Throughout all of this, I have been the subject of many newspaper and
magazine articles. People were obviously curious about someone who rose
to prominence not because of a political appointment by the Washington
establishment, like Judge Kenneth Starr, but instead had unabashed
“chutzpah” to appoint himself a private prosecutor against government
corruption, and then ask the American people for support.
In reviewing these profiles, I have noticed a troubling trend. In
article after
article by many in the liberal Jewish intelligentsia — such as Anthony
Lewis and Frank Rich of the New York Times, Daniel Klaidman of Newsweek,
Stephen Glass formerly of the New Republic (he was dismissed for
fabricating facts and stories, one of them about me), David Segal, Paul
Blustein and Al Kamen of The Washington Post, Harvey Berkman of The
National Law Journal, Jeffrey Rosen of the New Yorker, David Corn of The
Nation and Salon, Jacob Weisberg of Slate, Jonathan Broder and Murray
Waas of Salon (which even attacked Catholics who have been critical of
Clinton), David Goldstein of Knight-Ridder, and Bruce T. Rubenstein of
Corporate Legal Times — I have been mocked and ridiculed for my efforts
and my conservative beliefs. (Some liberal or libertarian Jewish
writers and television hosts, like Christopher Hitchens of Vanity Fair,
Nat Hentoff of The Village Voice, Alan Colmes of FOX News, and Charles
Grodin of MSNBC, have praised me and my work, but this is rare.)
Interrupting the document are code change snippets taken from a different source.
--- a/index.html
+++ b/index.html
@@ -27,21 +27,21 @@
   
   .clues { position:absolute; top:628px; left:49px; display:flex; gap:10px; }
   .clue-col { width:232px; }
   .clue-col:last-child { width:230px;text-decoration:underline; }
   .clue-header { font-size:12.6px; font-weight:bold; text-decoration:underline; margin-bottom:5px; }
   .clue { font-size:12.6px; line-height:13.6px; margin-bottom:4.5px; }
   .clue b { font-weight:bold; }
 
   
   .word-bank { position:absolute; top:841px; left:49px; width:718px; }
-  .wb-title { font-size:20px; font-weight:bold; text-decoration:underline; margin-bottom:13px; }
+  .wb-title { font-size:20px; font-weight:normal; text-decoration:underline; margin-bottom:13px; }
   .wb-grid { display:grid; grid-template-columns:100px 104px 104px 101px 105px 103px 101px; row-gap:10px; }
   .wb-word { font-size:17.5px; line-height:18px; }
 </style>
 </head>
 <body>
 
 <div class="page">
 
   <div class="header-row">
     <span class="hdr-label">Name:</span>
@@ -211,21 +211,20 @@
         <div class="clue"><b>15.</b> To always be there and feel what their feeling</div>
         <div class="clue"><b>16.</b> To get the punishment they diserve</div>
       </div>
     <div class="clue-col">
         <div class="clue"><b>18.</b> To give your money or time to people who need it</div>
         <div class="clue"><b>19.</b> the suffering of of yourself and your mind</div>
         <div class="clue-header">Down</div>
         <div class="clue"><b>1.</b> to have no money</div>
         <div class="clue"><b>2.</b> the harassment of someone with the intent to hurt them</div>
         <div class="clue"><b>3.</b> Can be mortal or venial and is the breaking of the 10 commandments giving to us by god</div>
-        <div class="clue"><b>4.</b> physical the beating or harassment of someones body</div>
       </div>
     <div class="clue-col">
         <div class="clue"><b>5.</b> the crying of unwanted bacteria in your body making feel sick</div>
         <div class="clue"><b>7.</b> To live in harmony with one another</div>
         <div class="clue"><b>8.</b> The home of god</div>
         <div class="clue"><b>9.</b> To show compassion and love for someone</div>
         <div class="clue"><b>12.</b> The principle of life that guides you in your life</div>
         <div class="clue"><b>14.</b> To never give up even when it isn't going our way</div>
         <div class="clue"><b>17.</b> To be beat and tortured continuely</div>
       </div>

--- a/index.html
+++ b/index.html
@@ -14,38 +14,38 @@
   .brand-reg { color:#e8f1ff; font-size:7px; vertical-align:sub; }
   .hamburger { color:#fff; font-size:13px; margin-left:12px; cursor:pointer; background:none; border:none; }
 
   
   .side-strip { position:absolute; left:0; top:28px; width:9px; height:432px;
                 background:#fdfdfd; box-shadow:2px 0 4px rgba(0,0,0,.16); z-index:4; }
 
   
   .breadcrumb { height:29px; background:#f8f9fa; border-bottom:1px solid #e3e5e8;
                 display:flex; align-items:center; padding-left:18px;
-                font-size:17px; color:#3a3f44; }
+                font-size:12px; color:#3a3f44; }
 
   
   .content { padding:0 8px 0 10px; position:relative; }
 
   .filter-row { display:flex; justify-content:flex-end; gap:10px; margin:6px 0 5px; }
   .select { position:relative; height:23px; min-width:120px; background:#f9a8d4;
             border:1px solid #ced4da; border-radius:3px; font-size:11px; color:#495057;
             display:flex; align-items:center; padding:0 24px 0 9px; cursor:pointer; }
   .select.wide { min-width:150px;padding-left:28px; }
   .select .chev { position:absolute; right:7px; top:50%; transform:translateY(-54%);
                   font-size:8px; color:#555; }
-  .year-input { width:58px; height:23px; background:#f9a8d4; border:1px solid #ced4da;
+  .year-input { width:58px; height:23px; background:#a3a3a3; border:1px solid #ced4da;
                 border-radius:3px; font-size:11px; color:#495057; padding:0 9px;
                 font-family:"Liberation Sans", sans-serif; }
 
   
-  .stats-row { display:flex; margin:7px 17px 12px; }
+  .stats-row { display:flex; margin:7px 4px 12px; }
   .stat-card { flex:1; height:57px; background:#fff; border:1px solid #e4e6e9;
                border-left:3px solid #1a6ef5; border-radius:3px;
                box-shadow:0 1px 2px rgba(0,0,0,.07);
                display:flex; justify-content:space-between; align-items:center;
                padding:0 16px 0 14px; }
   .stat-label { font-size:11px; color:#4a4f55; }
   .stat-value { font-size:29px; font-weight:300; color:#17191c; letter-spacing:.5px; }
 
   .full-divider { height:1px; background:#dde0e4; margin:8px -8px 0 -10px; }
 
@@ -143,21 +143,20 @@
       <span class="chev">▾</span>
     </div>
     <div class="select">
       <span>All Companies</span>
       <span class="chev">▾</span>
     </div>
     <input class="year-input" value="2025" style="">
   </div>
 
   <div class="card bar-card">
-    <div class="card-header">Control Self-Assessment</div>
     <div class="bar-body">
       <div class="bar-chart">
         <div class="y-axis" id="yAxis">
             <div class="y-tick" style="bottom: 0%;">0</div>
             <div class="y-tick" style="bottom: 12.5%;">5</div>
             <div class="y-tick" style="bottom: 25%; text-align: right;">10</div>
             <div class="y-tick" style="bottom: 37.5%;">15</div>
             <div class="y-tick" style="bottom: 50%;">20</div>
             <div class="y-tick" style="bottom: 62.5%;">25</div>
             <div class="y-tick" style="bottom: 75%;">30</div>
Nary a non-Jewish journalist has written such invective, and most
laud the success of my group.
As a Jew with close ties to social as well as economic conservatives
— and as a Jew who believes in Christ — I guess they perceive me as a
threat to the liberal Jewish creed, a kosher Uncle Tom. I now know how
Alan Keyes, Ward Connerly, J.C. Watts, Armstrong Williams and Justice
Clarence Thomas must feel in fighting the reverse racism which they have
been subjected to by other African Americans because of their
conservative and religious principles.
But in viciously attacking Judicial Watch and me, these liberal
Jewish journalists have forgotten the roots of their religious past.
Judaism and its progeny, Christianity, are based on a strict adherence
to living according to certain basic principles — the Ten
Commandments. In personally attacking a fellow Hebrew whom they
perceive as a political heretic, these liberal Jews continue to support
an administration which, even by their own admission, has repeatedly
violated fundamental moral and ethical principles. They have lost sight
of their proud Judeo-Christian heritage.